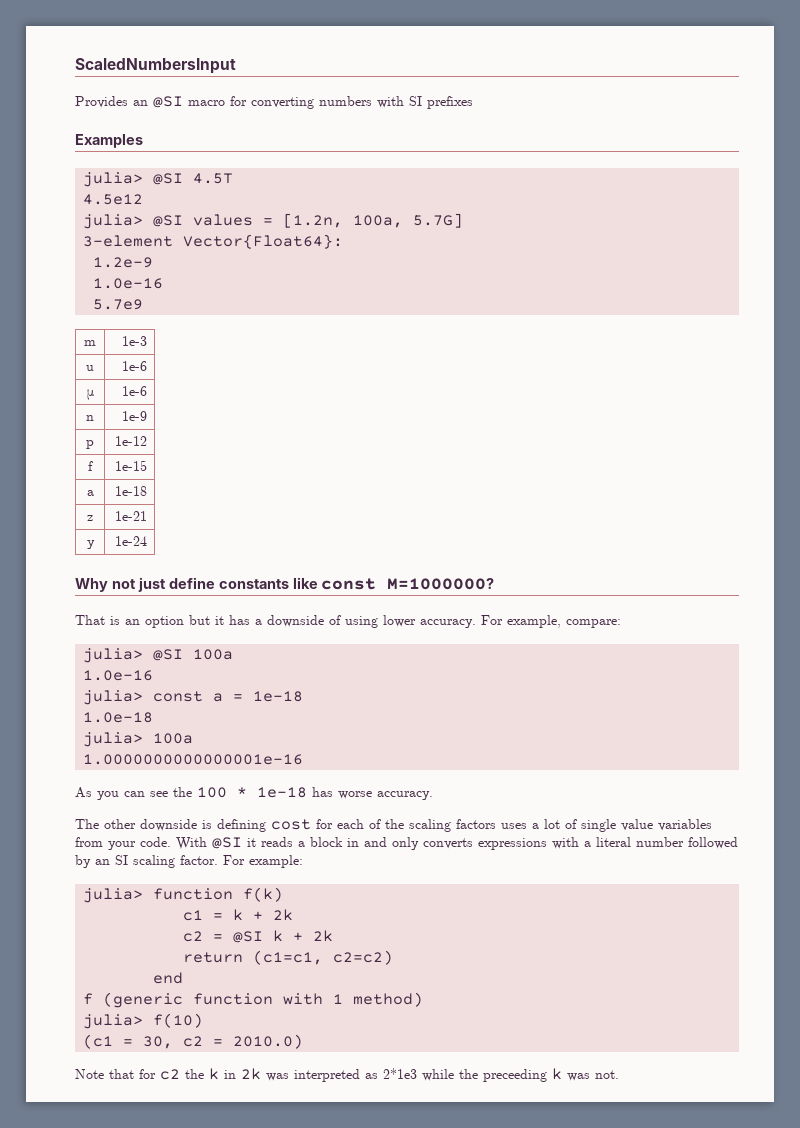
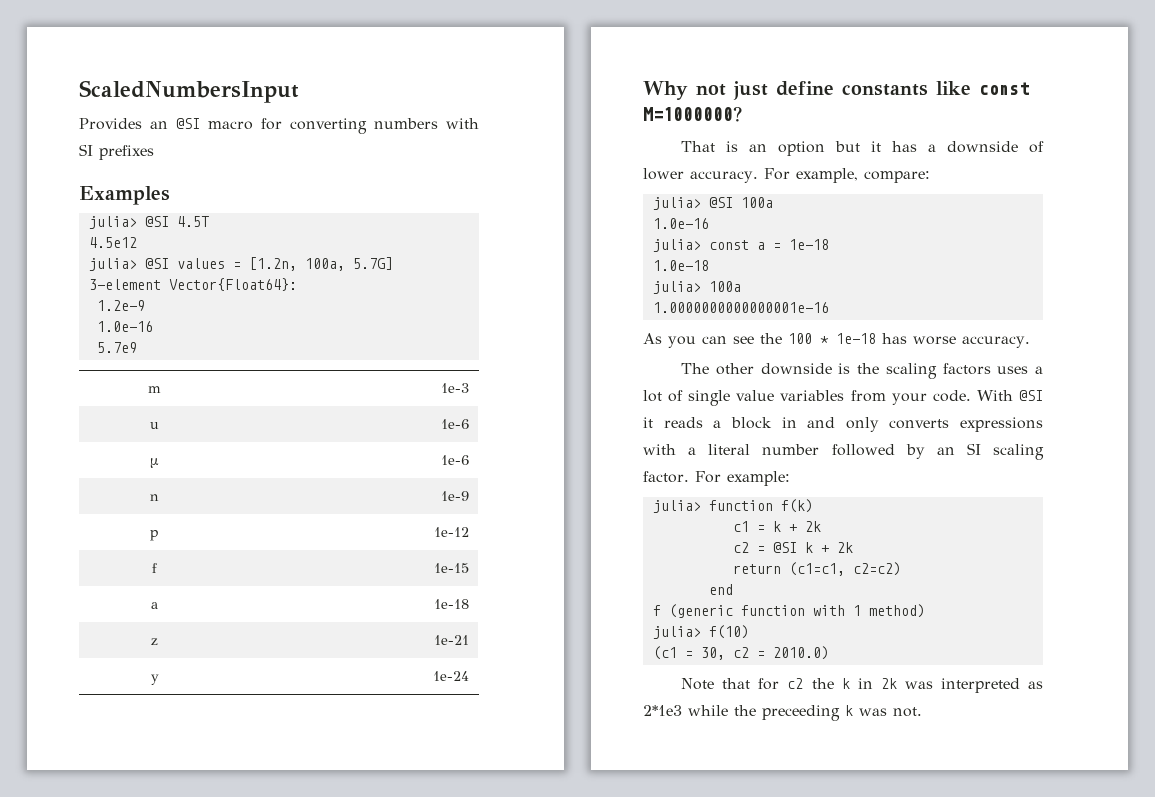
[345,616,378,628] using -> (1044, 147) none
[217,819,381,832] defining cost for each of -> (851, 368) none

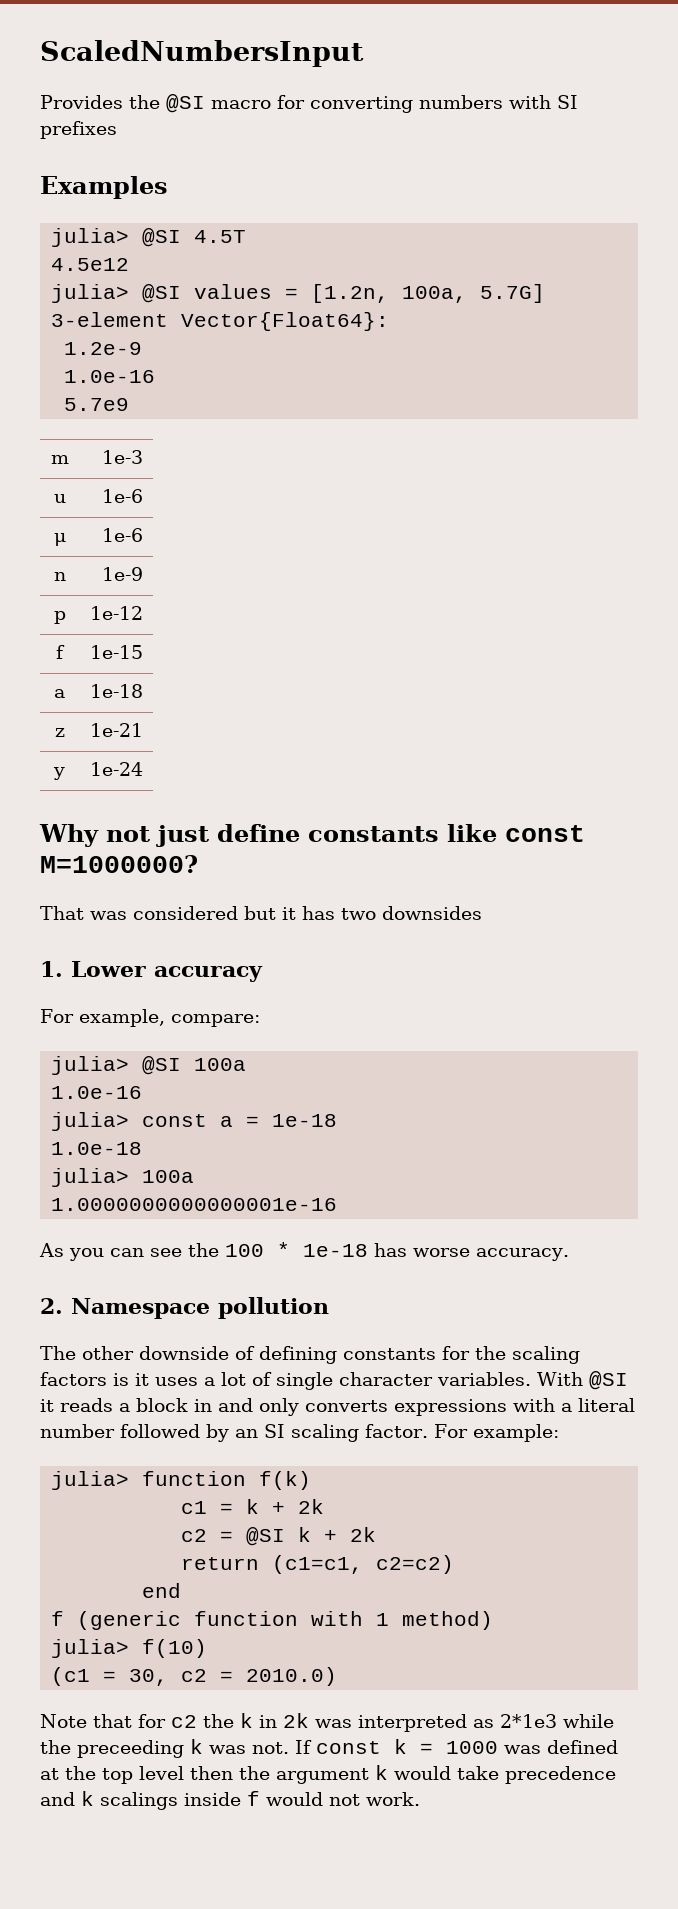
[150,121,168,129] an -> [129,95,160,109] the
[726,141,1044,156] [643,168,758,183] is an option but it has a downside of lower accuracy. -> [90,906,482,920] [40,961,263,982] was considered but it has two downsides // 1. Lower accuracy //
(1030, 342) none -> [40,1297,329,1319] // 2. Namespace pollution
[838,363,851,374] is -> [235,1346,470,1364] of defining constants for
(991, 369) none -> [113,1373,149,1386] is it
[736,390,971,405] value variables from your code. -> [339,1372,531,1386] character variables.
(922, 712) none -> [295,1739,618,1754] [40,1765,616,1784] [40,1791,420,1810] If const k = 1000 was defined at the top level then the argument k would take precedence and k scalings inside f would not work.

⁂

» YOUR INSTRUCTIONS: Please restate word for word the lines of the material above, beginning with the one that holds "(1030, 342) none" and ending with the last.

» TASK OUTPUT:
(1030, 342) none -> [40,1297,329,1319] // 2. Namespace pollution
[838,363,851,374] is -> [235,1346,470,1364] of defining constants for
(991, 369) none -> [113,1373,149,1386] is it
[736,390,971,405] value variables from your code. -> [339,1372,531,1386] character variables.
(922, 712) none -> [295,1739,618,1754] [40,1765,616,1784] [40,1791,420,1810] If const k = 1000 was defined at the top level then the argument k would take precedence and k scalings inside f would not work.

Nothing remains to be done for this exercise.